Кто ныне сможет понять, какой она вернулась с войны? Она сама себя тогда не понимала, да и не способна была осознать, что стало с ней за время пребывания на фронте. Она поехала на войну после смерти Володи, не ощущая ни боли, ни волнений, находясь в полной оледенелости. Пройдя подготовку в запасной части, она через два месяца оказалась в артиллерийском полку. И когда полк двигался через сожженную деревню и она увидела обугленные трупы на черном снегу, вдруг поняла: в ней вообще все должно заглохнуть. Ее быстро перевели в штаб корпуса, заставили составлять огневые карты для полков и отдельных батарей, а для этого надо было лезть на передовую, торчать на наблюдательных пунктах; она научилась быстро ползать по-пластунски, забираться на деревья, где стояли в ветвях стереотрубы, она привыкла к разрывам снарядов, свисту пуль и осколков, но одно было для нее невыносимым — жуткий военный быт, когда она месяцами не могла помыться. Когда она бывала в долгих экспедициях, плутала по тайге, она выходила к таежной реке, забиралась в воду и долго с удовольствием терла себя мочалкой; ледяная вода не пугала ее, а приносила наслаждение. Но на войне все оказалось сложнее, особенно зимой, когда она не снимала с себя ни ватных штанов, ни телогрейки и часто спала в какой-нибудь землянке, всунувшись между храпящими, закутавшимися в шинели мужиками, ей иногда казалось — все тело покрыто коростой, изъедено насекомыми, и она мучилась от этого. Однажды выдворила всех из землянки, натопила докрасна печь, сделанную из бочки, нагрела воду в нескольких котелках и, раздевшись, стала мыться, яростно растирая мочалкой грудь, руки, ноги. В это время откинулась плащ-палатка, закрывающая вход, вошел капитан Селезень — начальник артразведки, она швырнула в него котелок с остатками горячей воды, но он словно ничего не почувствовал, тогда она закричала диким голосом, Селезень внезапно покраснел и быстро вышел.

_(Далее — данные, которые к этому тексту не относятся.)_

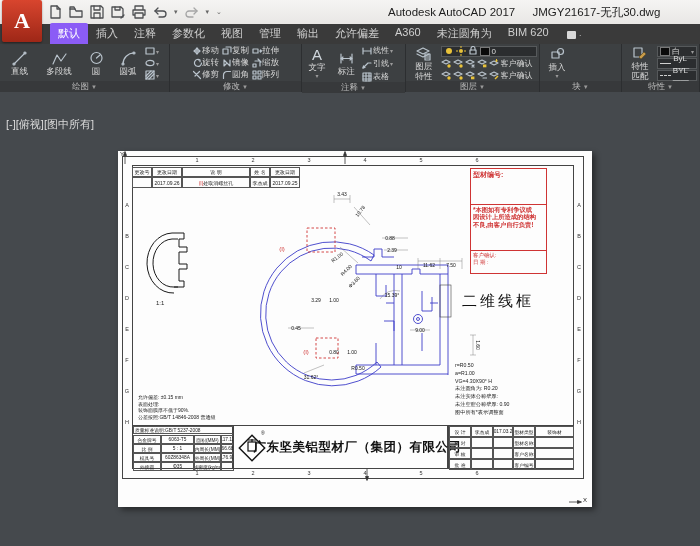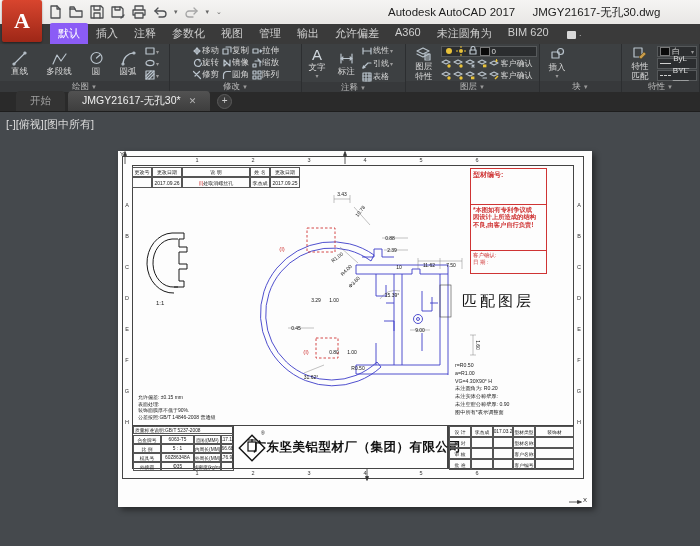"开始" div { html: <div> <span>开始</span> <span><span>JMGY21617-无孔30*</span><span>✕</span></span> <span>+</span> </div> -> none }
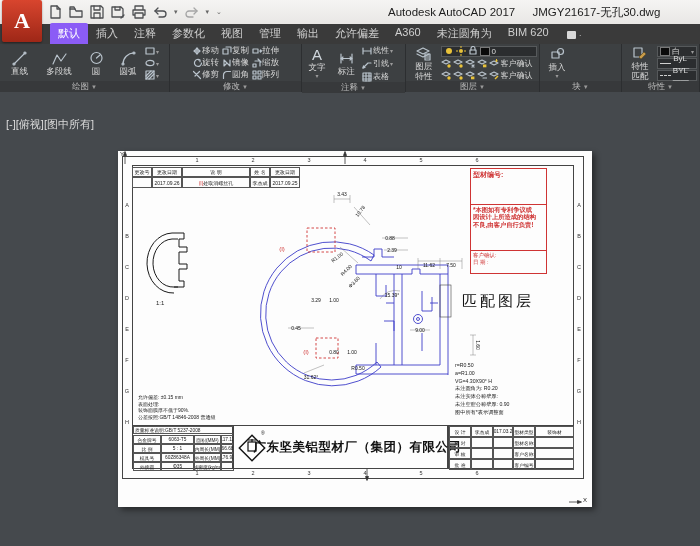"匹配图层" div { text: 匹配图层 -> 二维线框 }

После этого приземистый, со скуластым, рябым лицом Селезень каждый раз, встречая ее, словно бы лишался дара речи, а потом, когда она собралась на один из своих наблюдательных пунктов, подошел, решительно сказал: «Выходи за меня замуж. Я тебя люблю». Она знала: Селезень смелый человек, даже отчаянный, ей не хотелось его огорчать, в ней не было даже слабого проблеска чувств, но сказала ему: я подумаю. Ей не надо было так говорить, потому что через два дня он приполз к ней на наблюдательный пункт и там нашел свою смерть.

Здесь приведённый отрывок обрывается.